Assessing costs and benefits of whole-of-government prevention
Project title: Development of a cost-benefit analysis framework integrating inter-sectoral benefits of prevention
Start date: July 2016
Estimated end date: June 2018
What is the issue?
Changing the social and environmental factors (upstream factors) that lead to poor health requires political support, whole-of-government collaboration and co-ordinated action across several government sectors.
Efforts to improve a population’s diet and physical activity levels to prevent obesity requires a focus on systemic and environmental factors and co-ordinated action across several settings, including schools, workplaces and government sectors, such as agriculture, food, finance, urban planning and transport.
Decision makers who want to use this whole-of-government approach to tackle the obesity epidemic may find it useful to have data about the effectiveness of different interventions as well as information about the economic credentials of possible options.
Economic evaluations allow decision makers to make an informed judgment about the value for money of different interventions based on the incremental cost of implementing the intervention relative to the foregone benefit of maintaining the status quo.
Economic tools to inform decisions that have inter-sectoral impacts are not well developed or broadly used.
How is the project addressing the issue?
Decision makers who want to use a whole-of-government approach when allocating resources need to be able to compare policies within and across sectors. Traditional health economic evaluations used in Australia express benefits only in health outcomes.
Cost-benefit analysis (CBA) considers both the costs and benefits of a proposed policy action in monetary terms. It is also the only economic evaluation tool that allows comparisons between sectors, so it is best placed to inform whole-of-government decision making on spending priorities.
However, different government sectors use different CBA methodologies and conventions, making it difficult to make valid comparisons between policies. The aim of this research is to establish an acceptable CBA framework that outlines a reference case for the evaluation of prevention interventions with a focus on obesity prevention.
The research will include:
- A literature review of CBA guidelines and conventions in different government sectors in Australia
- A literature review of different methods of valuing health effects in CBA
- Interviews with economists and decision makers from different government sectors.
Relevance for practice
This project aims to enhance whole-of-government decision making on prevention interventions. The interview participants (decision makers and economists from different government departments) are also the end users of this research and will be kept informed and involved as the research progresses.

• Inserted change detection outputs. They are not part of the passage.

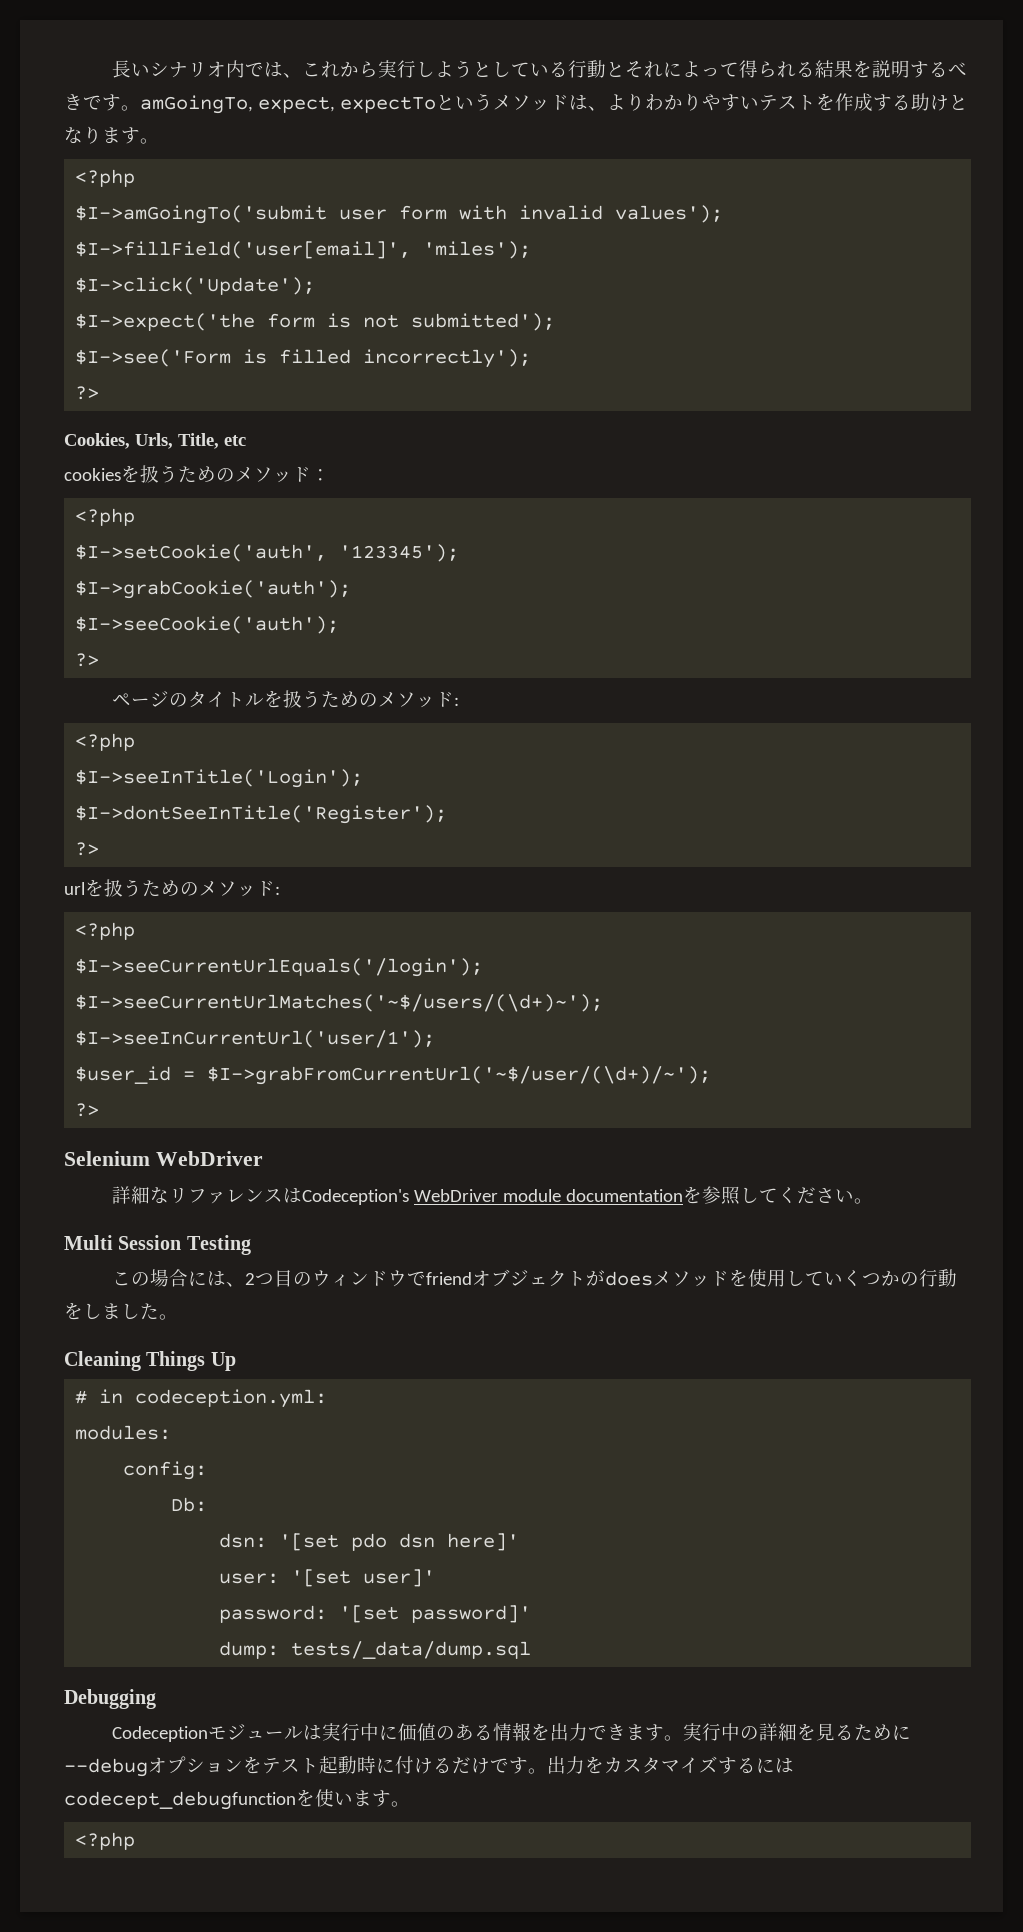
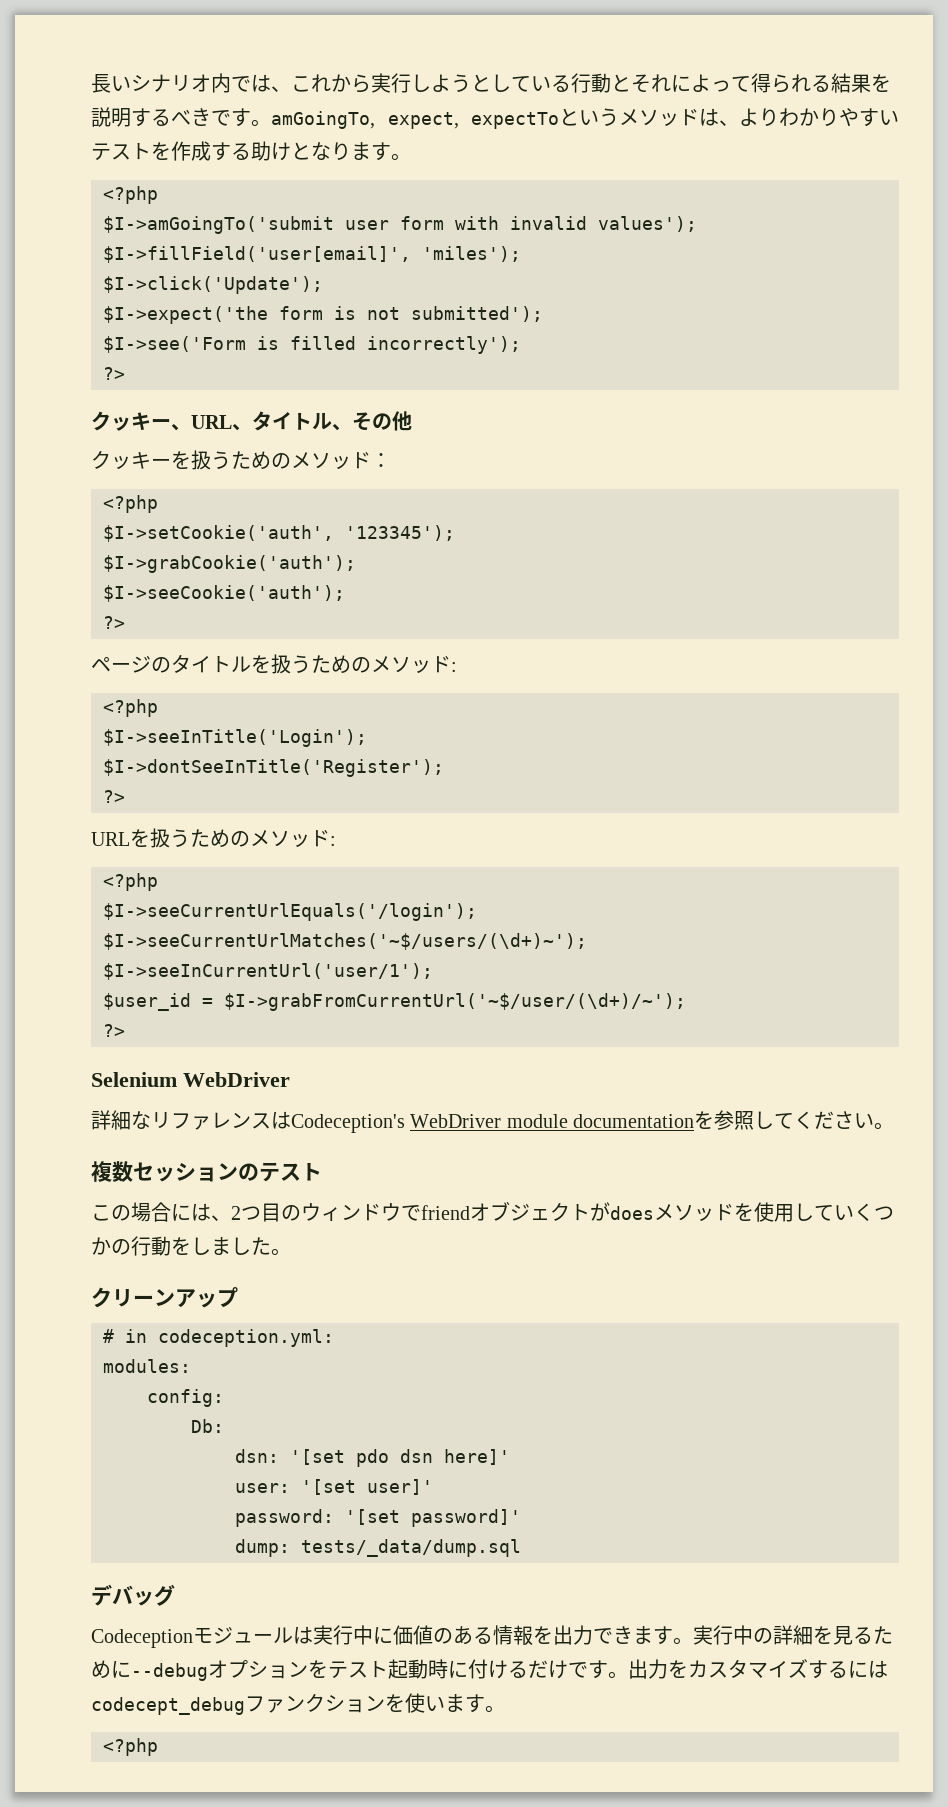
- Cookies, Urls, Title, etc
- cookiesを扱うためのメソッド：
+ クッキー、URL、タイトル、その他
+ クッキーを扱うためのメソッド：
- urlを扱うためのメソッド:
+ URLを扱うためのメソッド:
- Multi Session Testing
+ 複数セッションのテスト
- Cleaning Things Up
+ クリーンアップ
- Debugging
+ デバッグ
- 出力をカスタマイズするにはcodecept_debugfunctionを使います。
+ 出力をカスタマイズするにはcodecept_debugファンクションを使います。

What are the expected outcomes?
- Knowledge about the similarities and differences between CBA guidelines and applications in different government sectors across the Commonwealth and State Governments
- Knowledge of stakeholder views (i.e. decision makers and economists from different government departments) on the features of a CBA framework that may be acceptable across sectors
- Development of a CBA framework to assess the economic credentials of prevention interventions.

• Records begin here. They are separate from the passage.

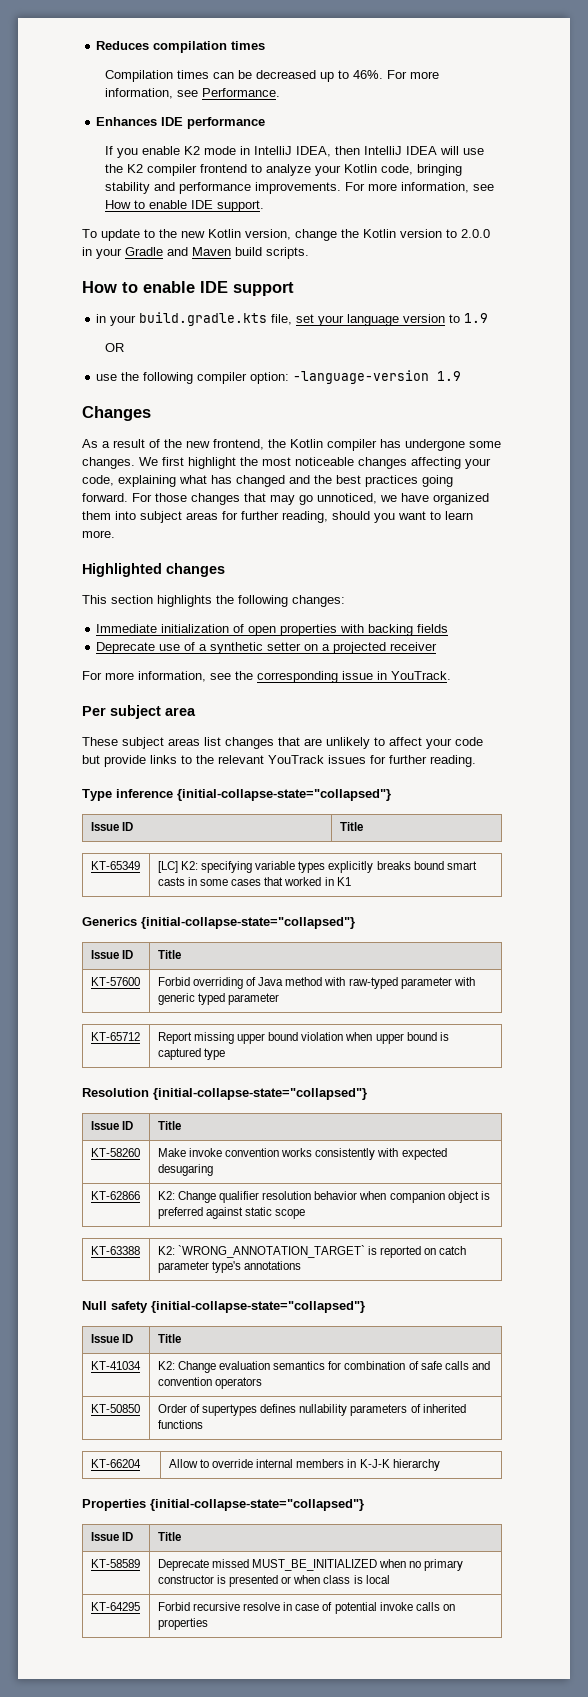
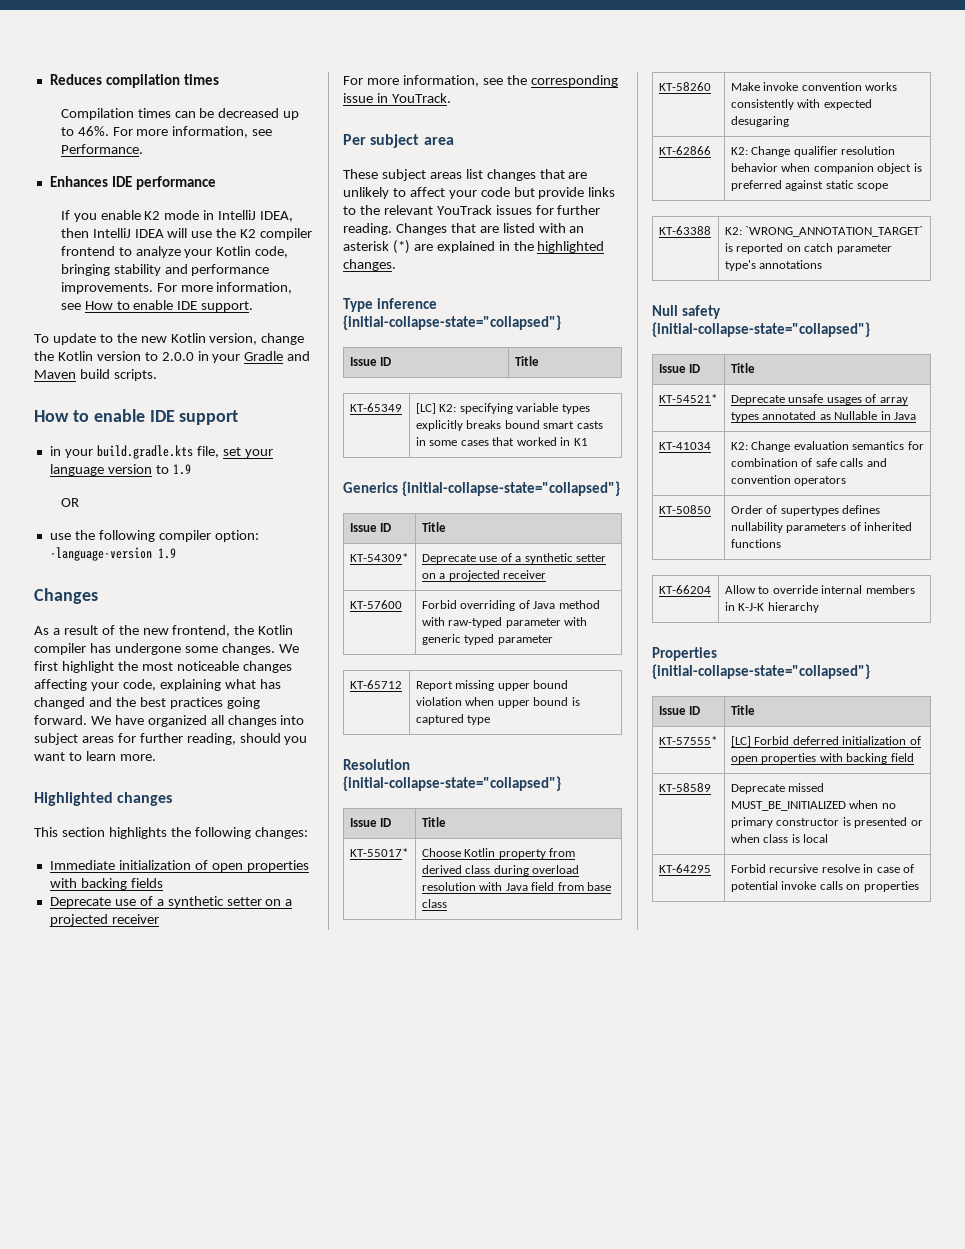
- For those changes that may go unnoticed, we have organized them into subject areas for further reading, should you want to learn more.
+ We have organized all changes into subject areas for further reading, should you want to learn more.
+ Changes that are listed with an asterisk (*) are explained in the highlighted changes.
+ KT-54309* | Deprecate use of a synthetic setter on a projected receiver
+ KT-55017* | Choose Kotlin property from derived class during overload resolution with Java field from base class
+ KT-54521* | Deprecate unsafe usages of array types annotated as Nullable in Java
+ KT-57555* | [LC] Forbid deferred initialization of open properties with backing field

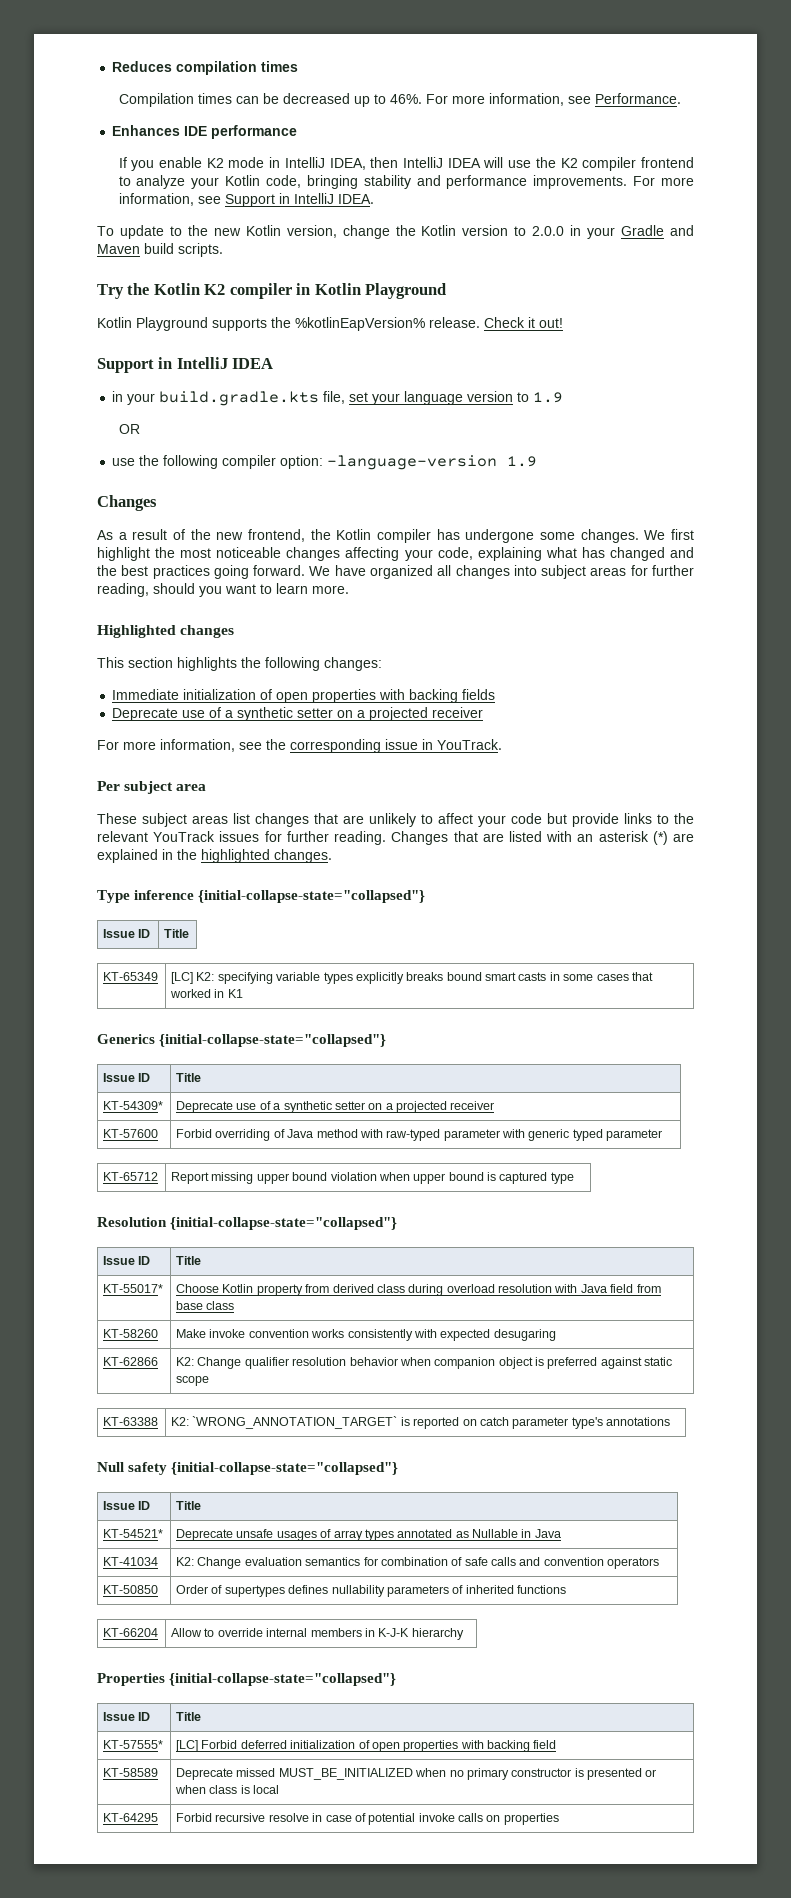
- For more information, see How to enable IDE support.
+ For more information, see Support in IntelliJ IDEA.
- How to enable IDE support
+ Try the Kotlin K2 compiler in Kotlin Playground
+ Kotlin Playground supports the %kotlinEapVersion% release. Check it out!
+ Support in IntelliJ IDEA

Project Steering Committee:
Prevention Centre economics working group
- Wayne Adams, HCF Research Foundation
- Professor Billie Giles-Corti, RMIT
- Professor Penny Hawe, University of Sydney
- Professor Stephen Jan, The George Institute for Global Health
- Michael Lambert, Sax Institute
- Dr Andrew Milat, NSW Ministry of Health
- Professor Alan Shiell, La Trobe University
- Louise Sylvan, University of Sydney
This project was funded by the NHMRC, Australian Government Department of Health, NSW Ministry of Health, ACT Health and the HCF Research Foundation.
- Both literature reviews have commenced.
- Focus groups with staff from NSW Health and interviews with NSW Treasury participants are taking place in June 2018. These will help determine the differences in how investment decisions are made between NSW Health and NSW Treasury.